At 11.59%, the overall average health trend factor will continue in the same range this year as it has for the last four years, says the 2015 Accompass Guide to Health and Dental Trends, which polled nine insurers.
If you’re thinking So what?, you’re not alone. Many employers don’t understand the impact the overall trend factor has on their group insurance renewal rates—and, more importantly, the steps they can take to reduce their own trend factors.
When group insurance providers apply a trend factor to a health plan’s cost, the anticipated annual cost of providing that plan increases by a certain percentage. However, the impact will vary depending on your company: your renewal rate may be higher or lower than the annual overall average trend factor.
What Influences Trend Factors
Elements affecting trend factors can be industry-wide (such as insurers’ reaction to legislated changes in provincial health coverage and drug pricing reforms) or specific to your plan’s circumstances (such as its claims experience, demographics and administrative costs). If your plan is insured, your renewal rate will include the full market trend, regardless of its own trend factor. But certain things, such as your claims experience, will also be factored into your rate.
During each financial review of your plan, you and your advisor should evaluate the provider’s factors in relation to your organization to determine whether the overall trend factor is appropriate. If your plan’s trend factor has been lower than average for several years, you should consider alternate funding, such as a self-funding arrangement, in which the insurance company doesn’t insure the plan and the employer is responsible for paying out claims. Even if your own trend factor has been consistently lower than average, it’s always worth considering what steps you can take to further decrease it.
How to Lower Your Trend Factor
Your plan advisor should be able to make some suggestions—particularly relating to your drug plan costs, which typically represent the largest portion of health claims, at 65% to 75%.
The study shows many insurers offer costcontainment solutions. However, these solutions would be more effective if more plan sponsors were taking advantage of them and looking for new ones.
Mandatory generic drug plans – These plans ensure all efforts are made to reimburse prescriptions at the generic cost. The 2015 study shows an 18% increase over last year in the number of respondents with more than one quarter of their clients (employers) on a mandatory generic drug plan. However, the practice still isn’t universally accepted.
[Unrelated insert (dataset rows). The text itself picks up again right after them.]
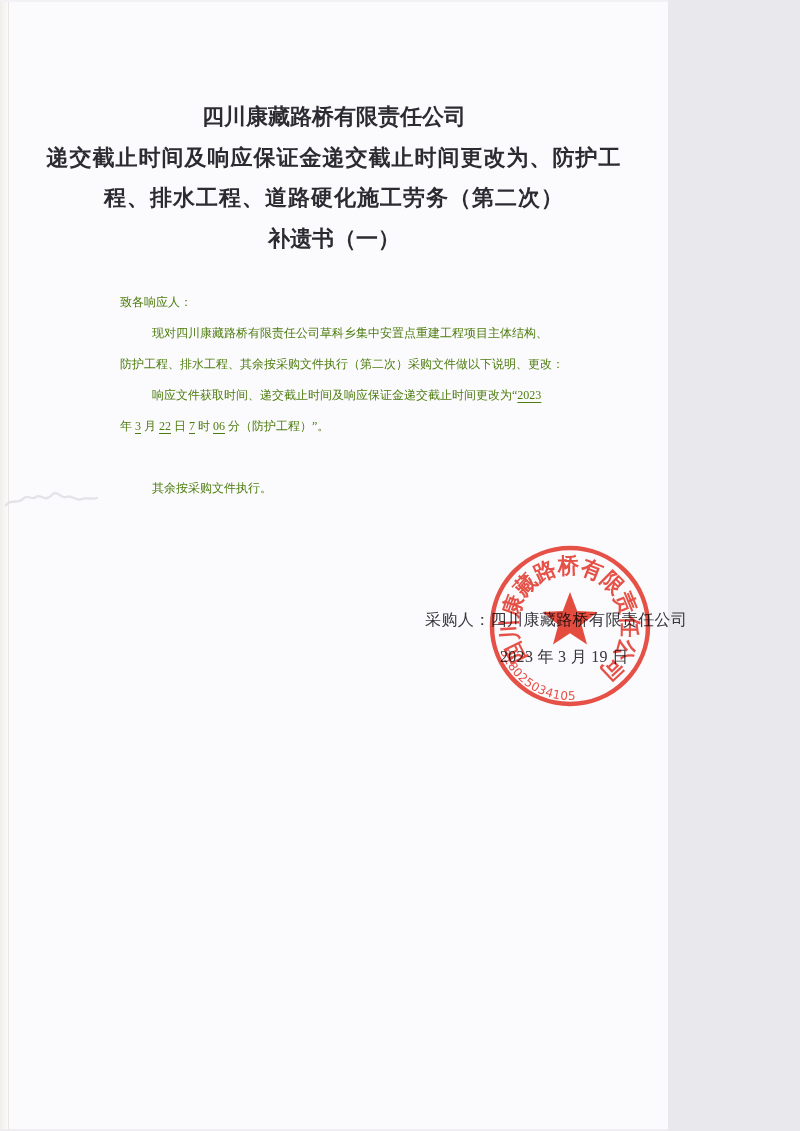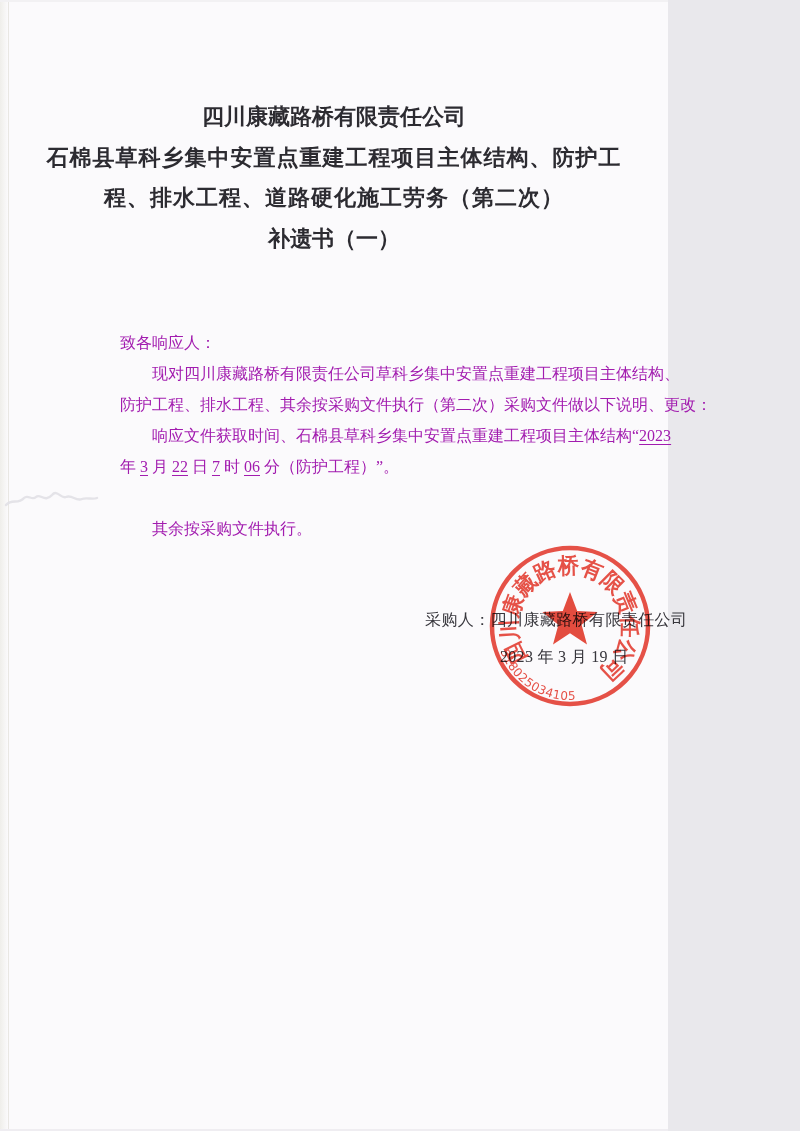--- a/index.html
+++ b/index.html
@@ -89,7 +89,7 @@
 
   <div class="title-block">
     <div class="title-line">四川康藏路桥有限责任公司</div>
-    <div class="title-line wide">石棉县草科乡集中安置点重建工程项目主体结构、防护工</div>
+    <div class="title-line wide">递交截止时间及响应保证金递交截止时间更改为、防护工</div>
     <div class="title-line wide">程、排水工程、道路硬化施工劳务（第二次）</div>
     <div class="title-line">补遗书（一）</div>
   </div>

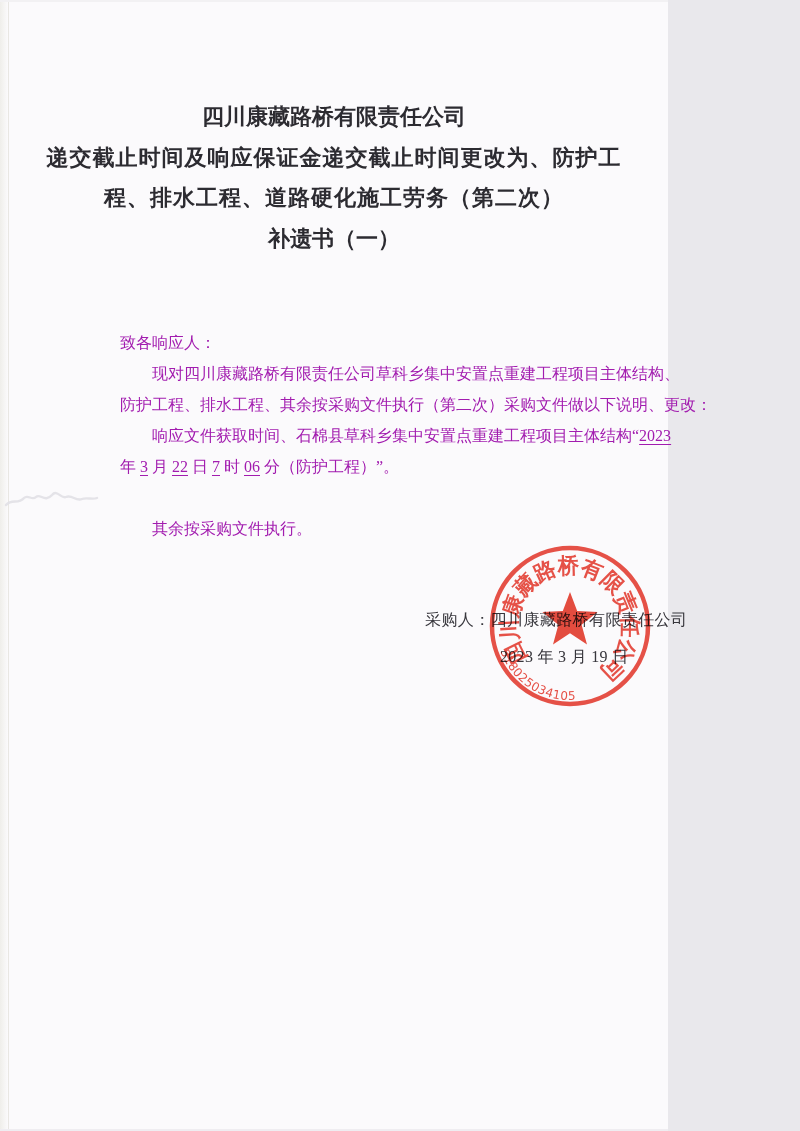--- a/index.html
+++ b/index.html
@@ -34,7 +34,7 @@
 
   .body-block{
     position:absolute;left:120px;top:287px;width:578px;
-    font-size:16px;line-height:31px;color:#a21caf;margin-top:40px;
+    font-size:12px;line-height:31px;color:#4d7c0f;
   }
   .line{white-space:nowrap;}
   .indent{padding-left:32px;}

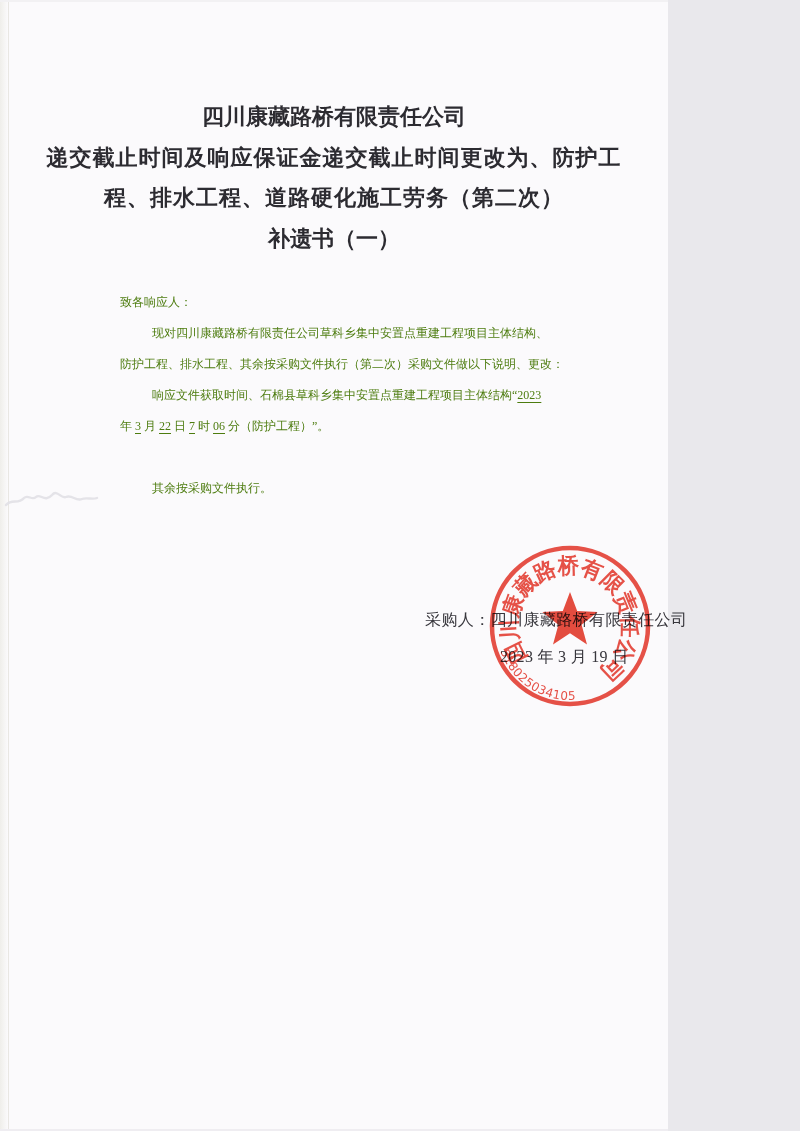--- a/index.html
+++ b/index.html
@@ -98,7 +98,7 @@
     <div class="line">致各响应人：</div>
     <div class="line indent">现对四川康藏路桥有限责任公司草科乡集中安置点重建工程项目主体结构、</div>
     <div class="line">防护工程、排水工程、其余按采购文件执行（第二次）采购文件做以下说明、更改：</div>
-    <div class="line indent"><span>响应文件获取时间、石棉县草科乡集中安置点重建工程项目主体结构“</span><span class="u">2023</span></div>
+    <div class="line indent"><span>响应文件获取时间、递交截止时间及响应保证金递交截止时间更改为“</span><span class="u">2023</span></div>
     <div class="line"><span>年 </span><span class="u">3</span><span> 月 </span><span class="u">22</span><span> 日 </span><span class="u">7</span><span> 时 </span><span class="u">06</span><span> 分（防护工程）”。</span></div>
     <div class="spacer"></div>
     <div class="line indent">其余按采购文件执行。</div>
Preferred pharmacy arrangements – A preferred pharmacy network encourages employees to be smart shoppers when filling prescriptions. Per the Accompass study, the number of insurers providing a preferred pharmacy arrangement increased by 19% in 2015, compared with 2014. However, such an arrangement doesn’t influence trend factors—they’re not reduced when an organization participates. This may be a point worth asking about when negotiating renewal costs.
Preferred pricing – Insurers can sometimes negotiate better pricing for specific drugs and pass those savings along to their clients. A small but growing number of carriers are striking deals with drug manufacturers for specific high-priced drugs, such as Remicade, which treats rheumatoid arthritis.
Tiered managed formularies – This type of formulary provides reimbursement for most drugs, but more cost-effective treatments are reimbursed at higher levels. All insurers polled said less than one quarter of their clients use a two- or threetiered managed formulary. This low response isn’t unexpected, since tiered managed formularies can be complicated to administer.
Even if this year’s trend rate increase isn’t surprising, an employer shouldn’t forego discussion with its plan advisor and insurer at renewal time. It’s crucial to understand which factors drive cost increases in your plan and find ways to contain costs.
Judy Buckley is a vice-president with Accompass.